King was jailed many times for “civil disobedience”. As many people know, King was a non-violence activist and defying society and race laws was his way of standing up to racism. His reputation as a “troublemaker” followed him everywhere. He even got arrested for going 30-mph in a 25-mph zone.

  1. King escaped an assassination attempt a decade before his death

On September 20, 1958, King was in Harlem signing copies of his new book, Stride Toward Freedom, in Blumstein’s department store when he was approached by Izola Ware Curry. The woman asked if he was Martin Luther King Jr. After he said yes, Curry said, “I’ve been looking for you for five years,” and she plunged a seven-inch letter opener into his chest. The tip of the blade came to rest alongside his aorta, and King underwent hours of delicate emergency surgery. Surgeons later told King that just one sneeze could have punctured the aorta and killed him. While he was bedridden for weeks, King issued a statement affirming his nonviolent principles and saying he felt no ill will toward his mentally ill attacker.

  1. King’s I Have A Dream speech was not his first speech at the Lincoln Memorial

Six years before his iconic oration at the March on Washington, King was among the civil rights leaders who spoke in the shadow of the Great Emancipator during the Prayer Pilgrimage for Freedom on May 17, 1957. Before a crowd estimated at between 15,000 and 30,000, King delivered his first national address on the topic of voting rights. His speech, in which he urged America to “give us the ballot,” drew strong reviews and positioned him at the forefront of the civil rights leadership.

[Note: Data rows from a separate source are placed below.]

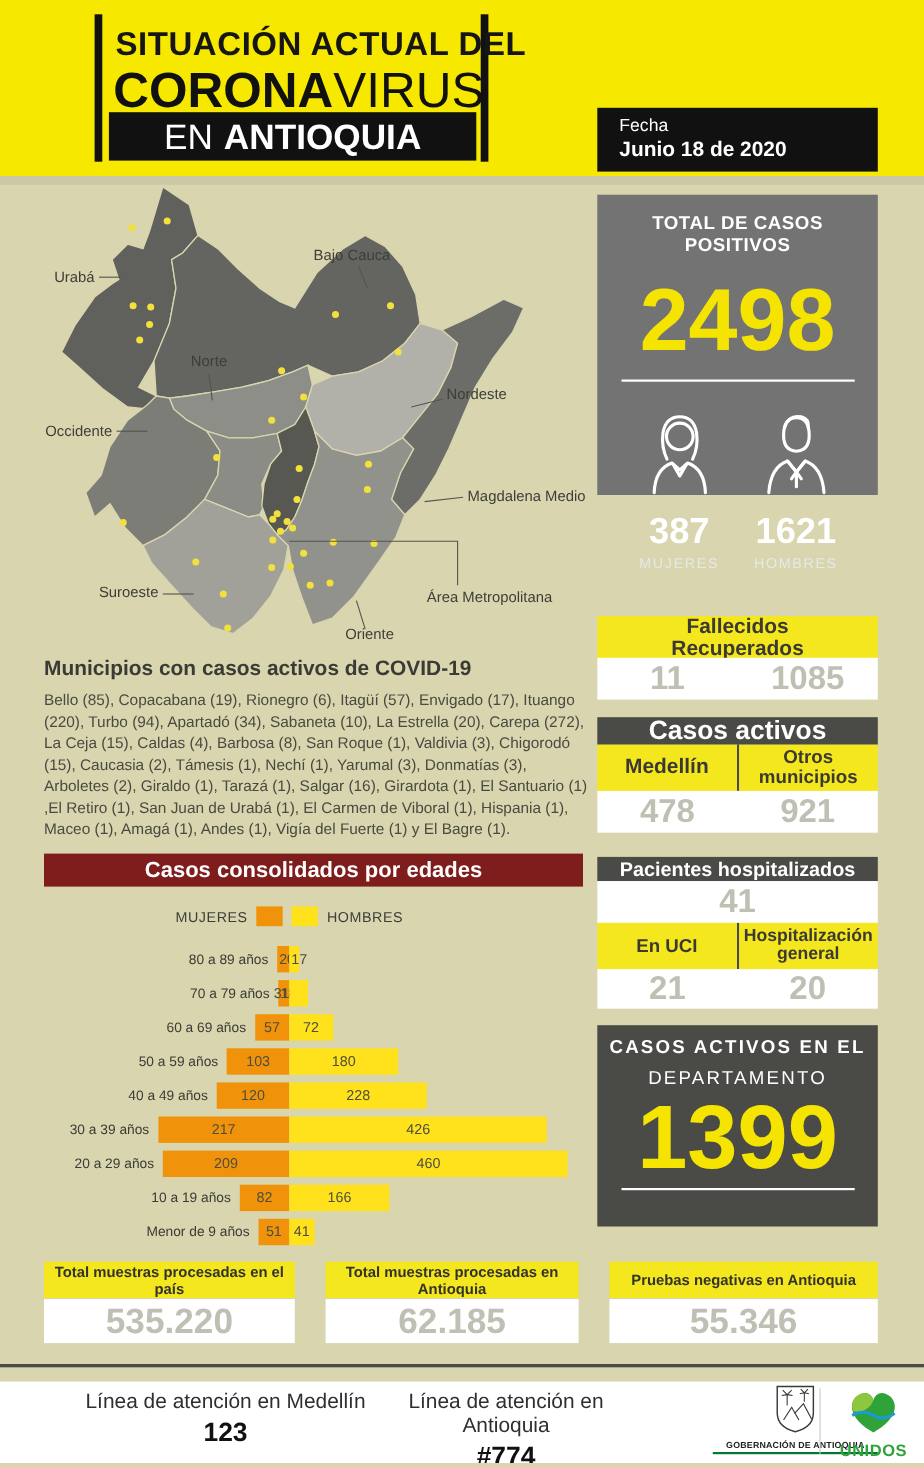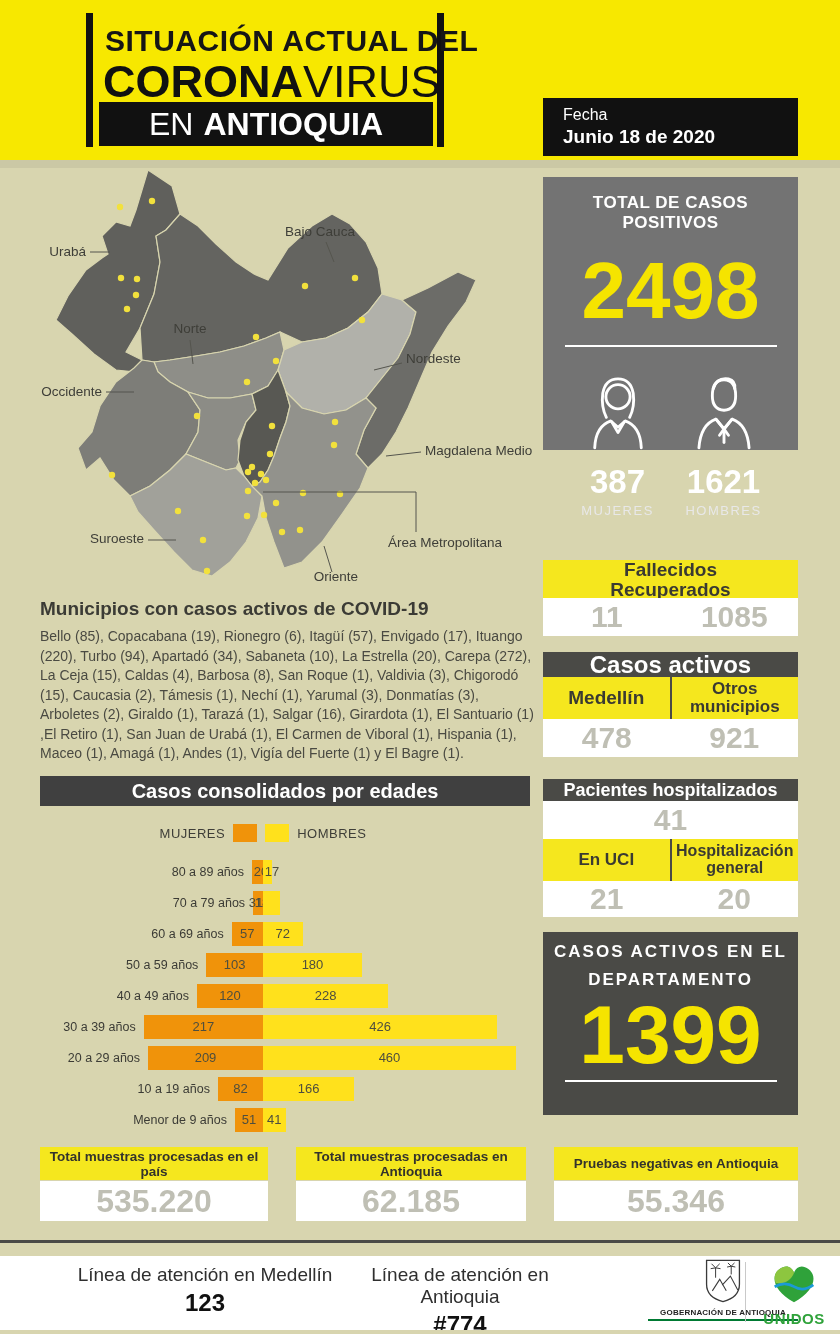"Casos consolidados por edades" #chart-title { background: #404040 -> #7f1d1d }
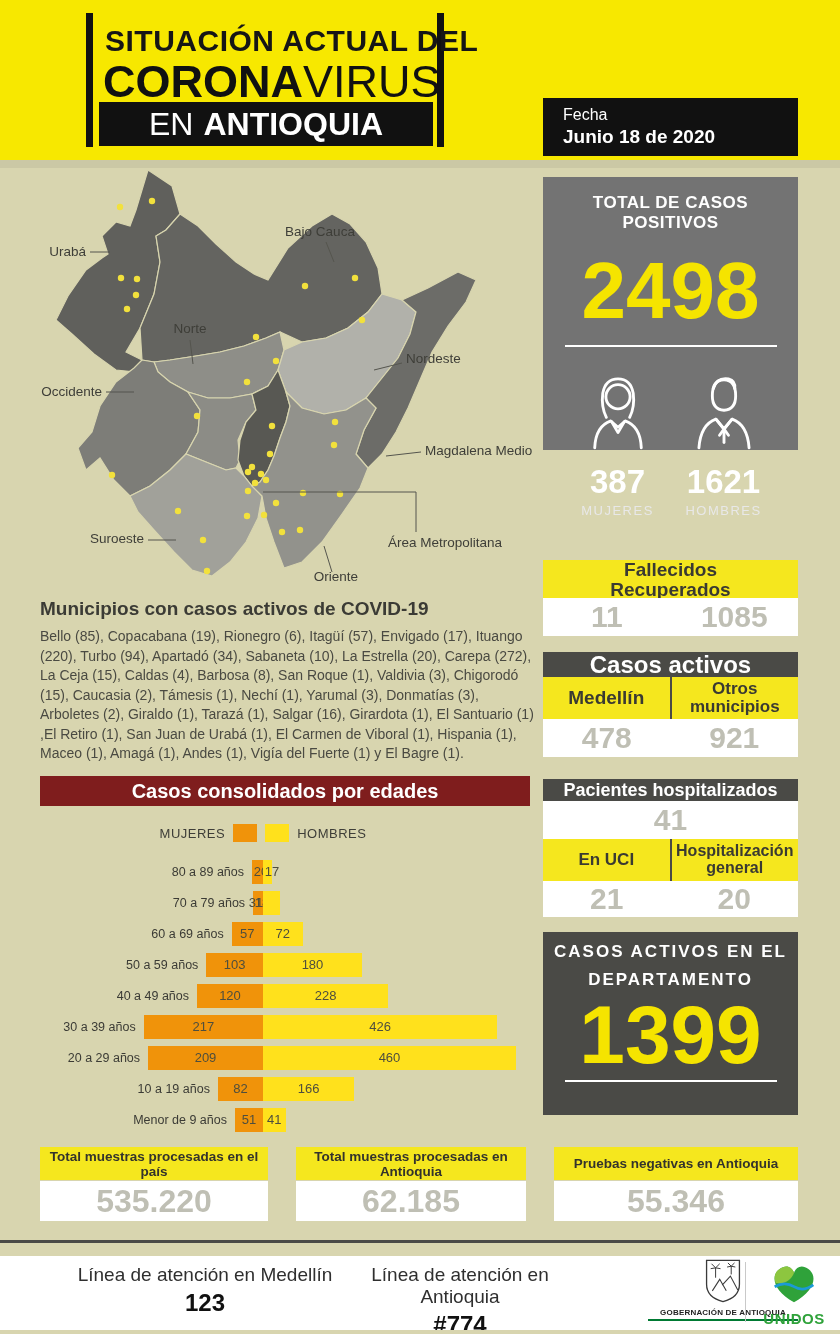"DEPARTAMENTO" #dept-t2 { font-weight: 700 -> 400 }
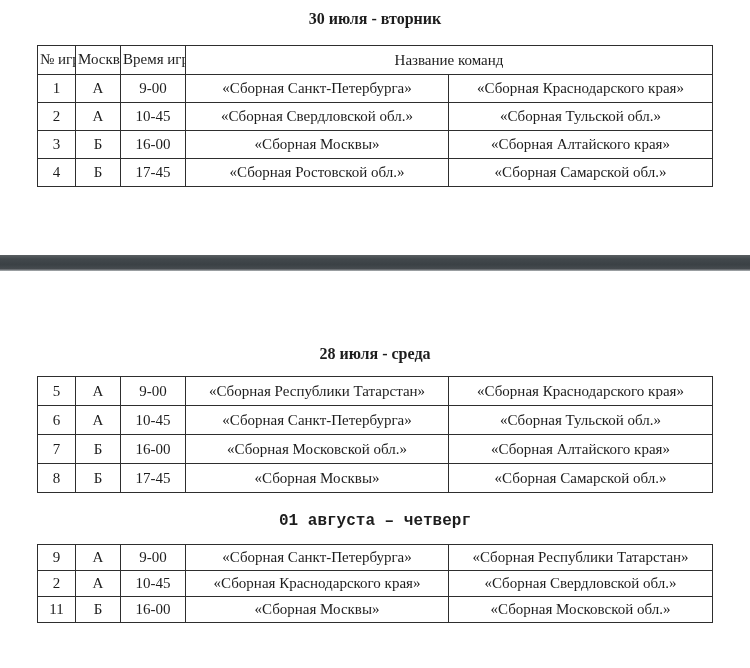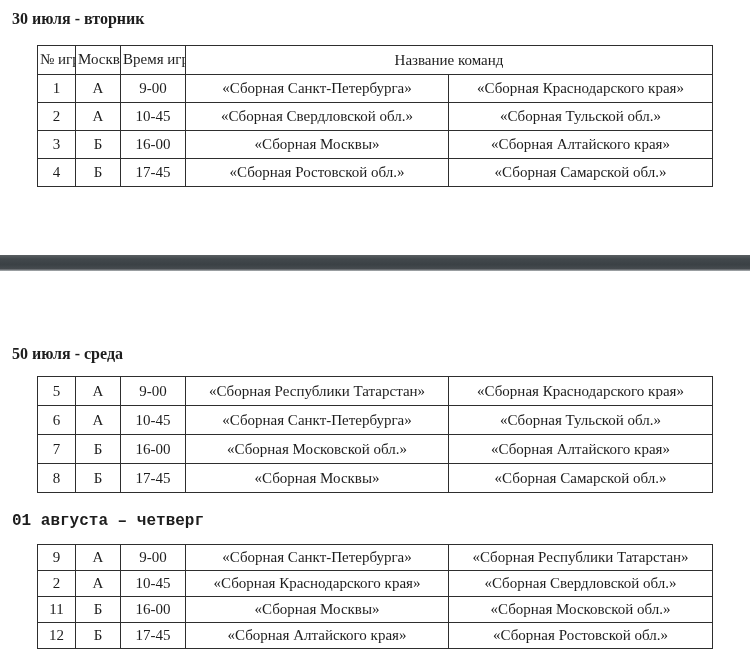"30 июля - вторник" .day-title { margin: 12px -> 4px; text-align: left -> center }
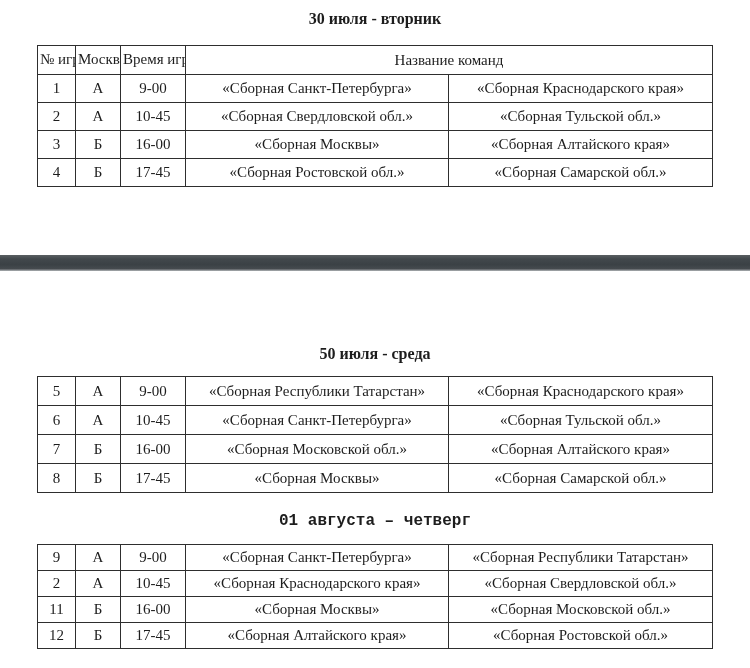"50 июля - среда" h3.day-title { text: 50 -> 28 }
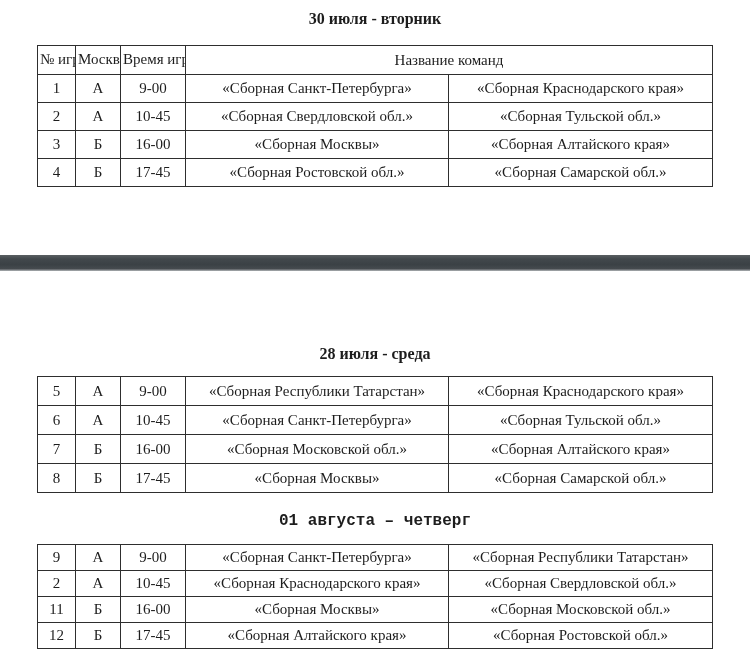"12" tr { html: <tr> <td>12</td> <td>Б</td> <td>17-45</td> <td>«Сборная Алтайского края»</td> <td>«Сборная Ростовской обл.»</td> </tr> -> none }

  1. King’s last speech foretold of his death

King had come to Memphis in April 1968 to support the strike of the city’s black garbage workers, and in a speech on the night before his assassination, he told an audience at Mason Temple Church: “Like anybody, I would like to live a long life. Longevity has its place. But I’m not concerned about that now … I’ve seen the Promised Land. I may not get there with you. But I want you to know tonight, that we, as a people, will get to the Promised Land. And I’m happy tonight. I’m not worried about anything. I’m not fearing any man. Mine eyes have seen the glory of the coming of the Lord.”

  1. King’s mother also died from a bullet

On June 30, 1974, as 69-year-old Alberta Williams King played the organ at a Sunday service inside Ebenezer Baptist Church, Marcus Wayne Chenault Jr. rose from the front pew, drew two pistols and began to fire shots. One of the bullets struck and killed King, who died steps from where her son had preached nonviolence. The gunman said that Christians were his enemy and that although he had received divine instructions to kill King’s father, who was in the congregation, he killed King’s mother instead because she was closer. The shooting also left a church deacon dead. Chenault received a death penalty sentence that was later changed to life imprisonment, in part due to the King family’s opposition to capital punishment.

  1. King is the only American, other than George Washington, to have his birthday observed as a national holiday

In 1983 President Ronald Reagan signed a bill that created a federal holiday to honor King. The holiday, first commemorated in 1986, is celebrated on the third Monday in January, close to the civil rights leader’s January 15 birthday.